A mother's quest to find cure for rare genetic defect
Eleven-year-old Hannah Sames has a can-do attitude and remarkable determination. At four years old, she was diagnosed with an extremely rare genetic defect called Giant Axonal Neuropathy (GAN). The disease causes nerves to die and muscles to stop working.
Hannah can no longer walk on her own.
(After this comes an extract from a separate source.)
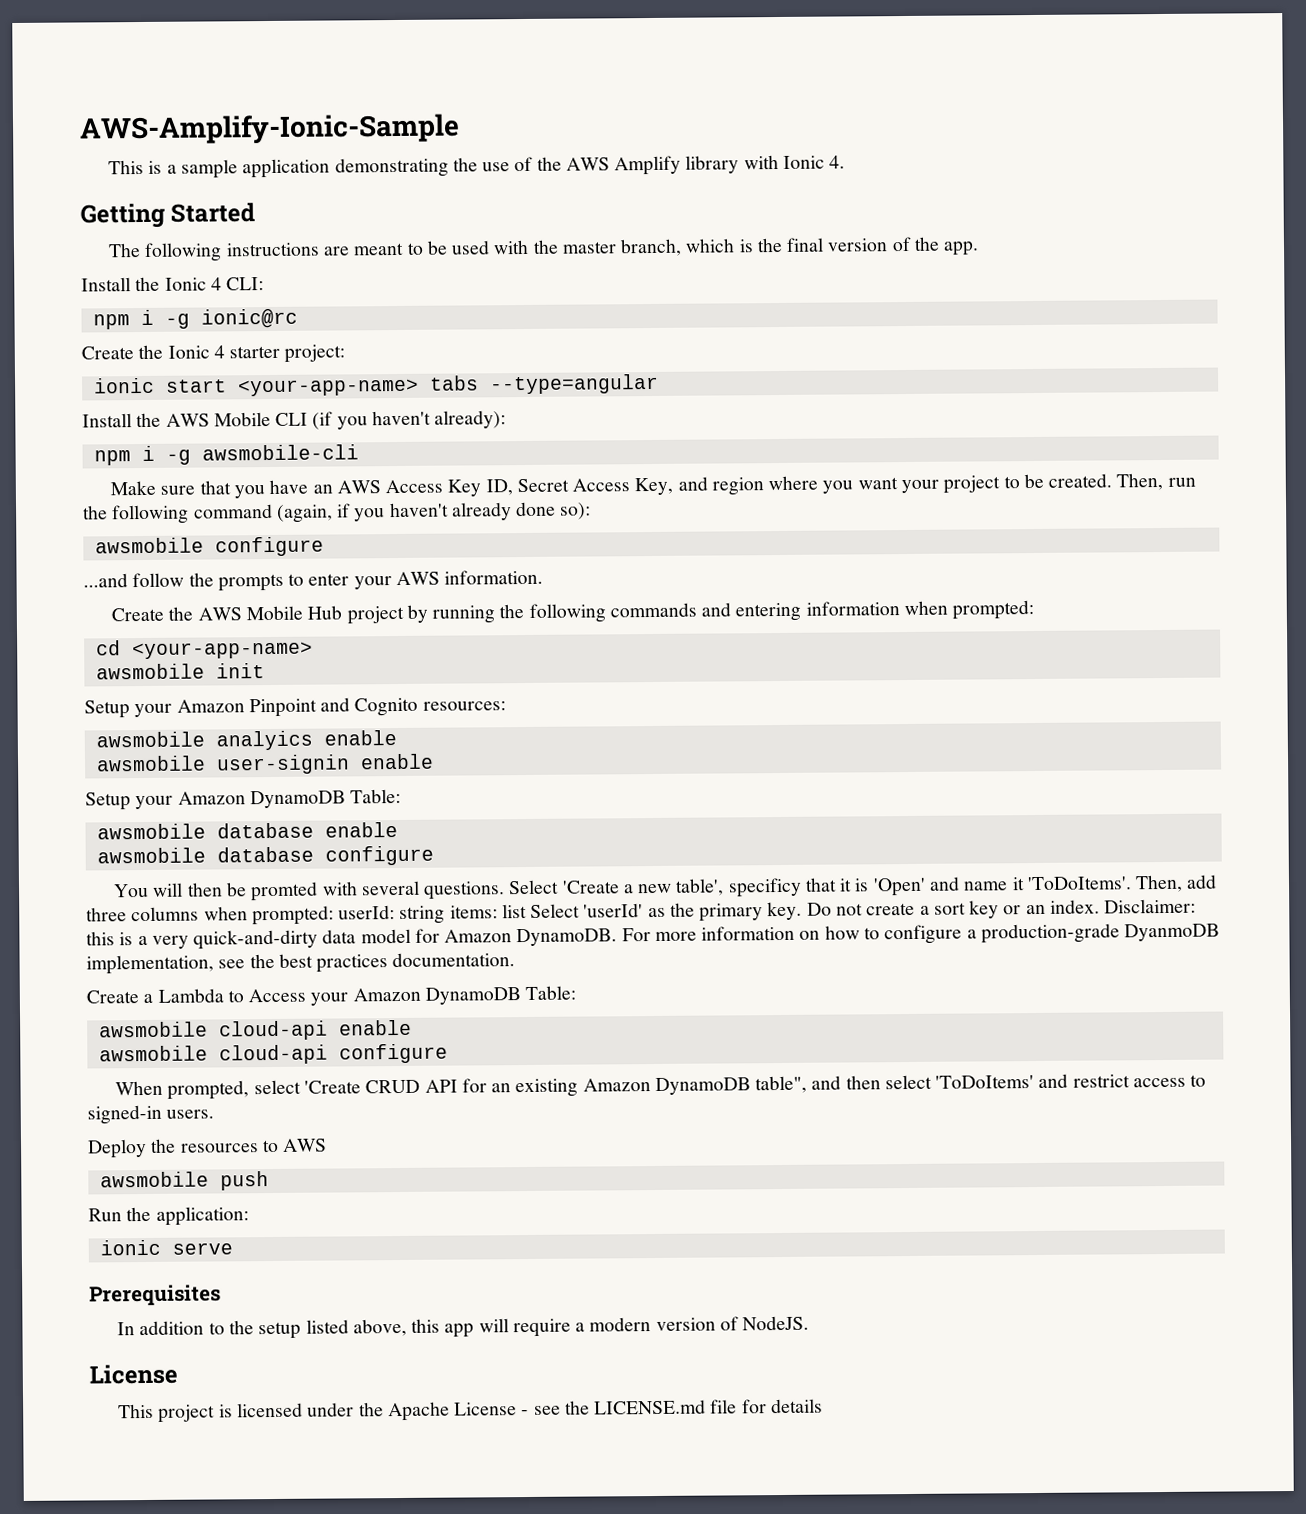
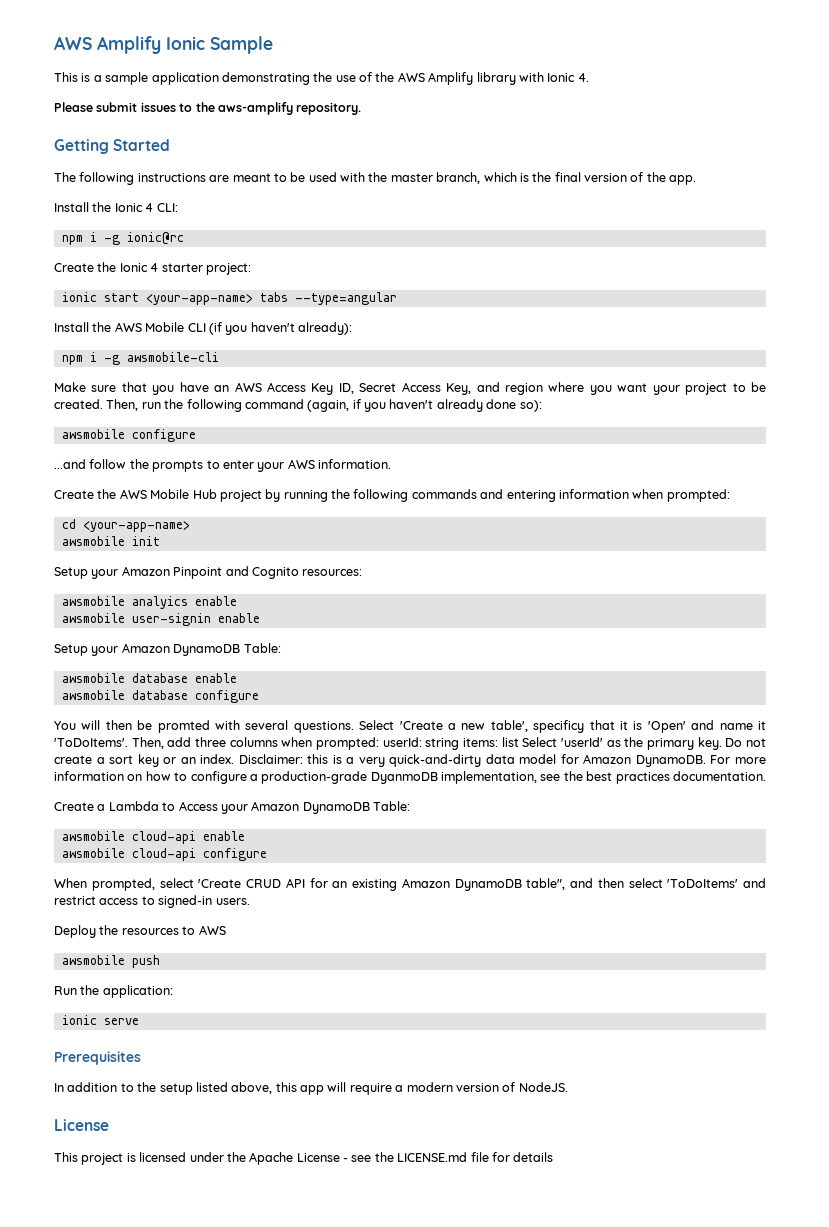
[79,113,460,145] AWS-Amplify-Ionic-Sample -> [54,36,273,54] AWS Amplify Ionic Sample
(846, 162) none -> [54,102,362,115] // Please submit issues to the aws-amplify repository.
Children with GAN don't survive past their teens or twenties.
"This is a fatal disorder, so we picked ourselves literally off the ground and decided to fight," Hannah's mother Lori Sames told CBS News. "We knew we needed to raise a lot of money fast... There was nothing."
Out of nothing, Sames has conjured up hope -- Hannah's Hope, a grassroots charity dedicated to finding a cure for GAN.
"She can't dress independently. Her fine motor skills are now impaired," Sames said. "She has trouble balancing food on her fork. It's really taken her independence."
"I don't have the worst life in the world, but it's hard," Hannah said. "I just keep a smile on my face and I try to keep my head up."
Ten-year-old Chrissy Grube and her younger sister Amanda were both born with GAN. So far, five-year-old Amanda has hardly any symptoms while Chrissy now has trouble walking and problems breathing.
"It is this immense sense of powerlessness," their father Steve Grube said. "There was nothing we could offer my girls to save their lives."
Now there may be something. Hannah's Hope has raised millions for gene therapy research at the University of North Carolina's Gray Lab. Seven years after Sames began her crusade for a cure, a human trial is underway at the National Institutes of Health. Chrissy Grube is patient number one.
"She was excited but very nervous," her father said. "She understood that it might not work. She understood that it might make her worse -- but she also understood that it was a chance to walk again."
"They are really pioneers, in fact they are courageous pioneers," said Dr. Carsten Bonnemann, who is directing the trial. "The principle of gene therapy is to replace the gene with an artificial copy of the gene."
Doctors injected Chrissy with the gene packaged inside a harmless virus, to penetrate cells and restore nerve function.
"I'm very excited," Bonnemann said. "What we're doing here is opening the door for delivery of other gene therapies that would also have to go to nerve cells or the spinal cord."
Hannah could be patient number four.
"Hannah's been asking why this has been taking so long, and we've told her that we really need to make certain that it's safe," her mother said.
Hannah hopes she'll be able to walk again. The researchers say they will be watching over the next year or two to see if the therapy restores muscle function. But stopping the progression of the disease would be considered success as well.